And — speculation here — those gals have reached something like maximum revulsion/disgust/mortification at the model of “leadership” Donald Trump has been embodying — and Republicans have been defending — for America’s youth … whether entitled, pre-school networked, esteem-enhanced and mostly white … or not.
A couple days ago I swapped vehicles with #1 son. (Because I’ll be damned if I’m going to wedge a pressure washer into my car, which at least gets vacuumed more than once a year.) With ignition came Dan Barreiro of KFAN sports talk radio in mid-soliloquy.
As I pulled out of the driveway two thoughts came to mind. 1: How long it had been since I heard Barreiro’s show, and 2: Why I lost interest in it.
His topic of that moment, and again this was just him alone on stage, was how Lt. Col. Alexander Vindman, the Ukrainian expert deposed last week in the Trump impeachment inquiry, was being routinely lionized for his military career and combat veteran status. Barreiro’s point was essentially that laudable resume and chestful of medals withstanding, it’s possible some like him, though not necessarily Vindman himself, could still be a lying scoundrel. Point being, “the media” was engaged in yet another exercise of herd-think, equating appearance and pedigree with truthfulness.
By contrast, Barreiro quickly pivoted to say, liberals and “progressives” (a word that came with a tone of “here-we-go-again” disdain), people like Hillary Clinton, had no problem impugning the integrity of people Hawaii Rep. Tulsi Gabbard, herself a military veteran.*
Where Barreiro went after that I really can’t say, because by the time I was merging onto Highway 100 I had hit the new Sturgill Simpson CD and was moving into a better realm of consciousness.
I might have held that moment of zen-like bliss if I hadn’t heard, a couple hours later, of the latest Republican messaging strategy and how neatly it fit with new polling that showed a large minority of voters explaining away Donald Trump’s Ukraine transgressions on the grounds that, “They all do it.”
Now, full disclosure, I know Barreiro only as an acquaintance in the very short time I worked down the hall from him at what was then KTLK-FM. This was over a decade ago now. But even then Barreiro was established as the #1 act in afternoon drive. I haven’t seen radio ratings in years, but I’ll believe it if anyone tells me he’s still #1. And, for what it’s worth, he’s not a bad guy. He’s smart, and unlike some other local radio titans, not dripping with self-loathing issues.

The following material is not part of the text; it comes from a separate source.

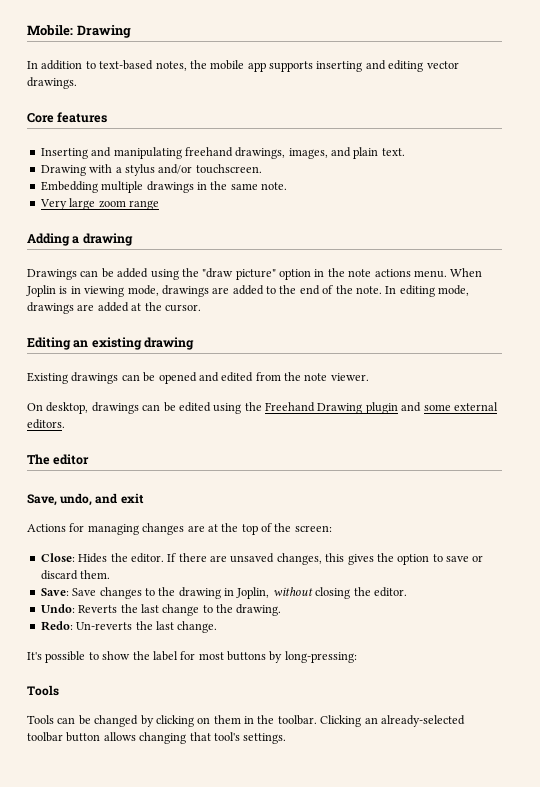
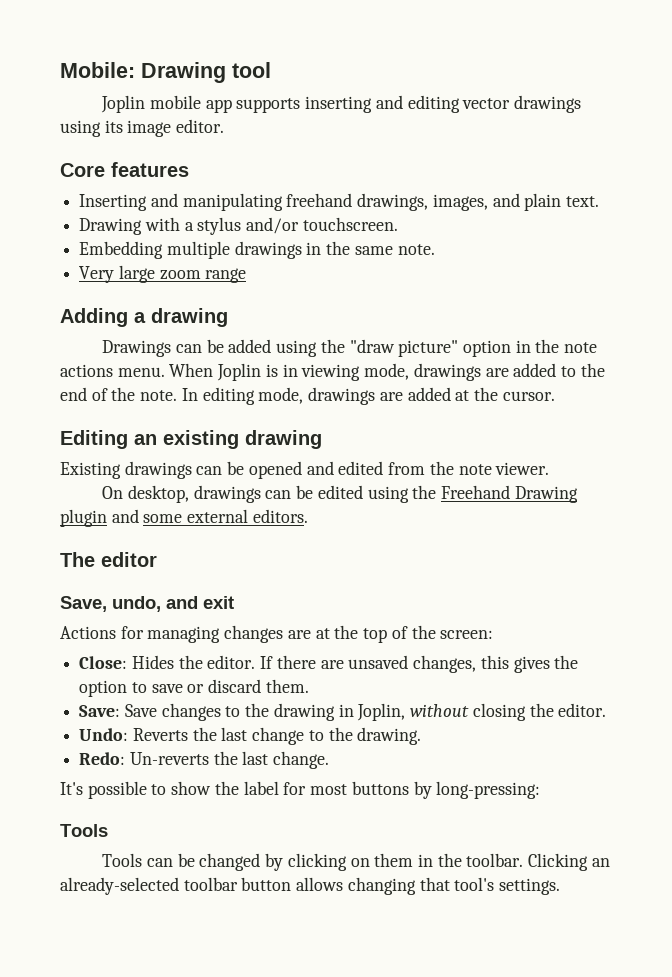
- Mobile: Drawing
- In addition to text-based notes, the mobile app supports inserting and editing vector drawings.
+ Mobile: Drawing tool
+ Joplin mobile app supports inserting and editing vector drawings using its image editor.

His show worked because he folded a facility for sports rumination/fulmination/exasperation in with the more relevant news of the day, like politics. Unlike the long, long list of pandering, bloviating radio hucksters, Barreiro’s shtick was/is: “I’m the Sanest Guy in the Room.”
But … there’s always a thing, and here’s that thing.
Success in commercial radio is powerfully, unequivocally linked to the First Rule of Show Biz, i.e. “Give the people what they want.” It’s a rule predicated on knowing who those people are. And if you’re building a succcessful career in sports talk radio, you have no reason — none — to believe you’re audience is deeply, vitally interested in politics, political scandal and matters of government morality. They’re tuning in to hear why the Vikings screwed up Sunday’s game, why the Pohlads will never drop $30 million on a pitcher and whether P.J. Fleck’s brand of hucksterism might be the real deal.
If you the host have a few minutes to dissect the day’s headlines, well go ahead, but get back to Kirk Cousins before the next commercial break. And, while you’re at it, don’t feed us any of that crazy lefty shit.
If you can imagine a scale where zero (heh) is as far left you can go (“crazy progressives”) and 100 is as far right as you can imagine, (Alex Jones and InfoWars), the sweet spot, ratings-wise, for a guy like Barreiro is somewhere between 60 and 65. It’s a Goldilocks zone where the liberals are always kind of “nutty”, too “radical” and “out there” and forever juiced up on “conspiracy theories”, and where prominent Republicans, while laughably self-serving — I give you Donald Trump — are never up to anything worse or more nefarious than anyone else.
Which is to say … “They all do it.”
The sports talk radio audience is, in my experience, a group of people, vast majority male, who are either politically indifferent/agnostic or conservative by default. Default being the result of the discomfort they feel around “politically correct” “elitists” always who are always “talking over their heads.”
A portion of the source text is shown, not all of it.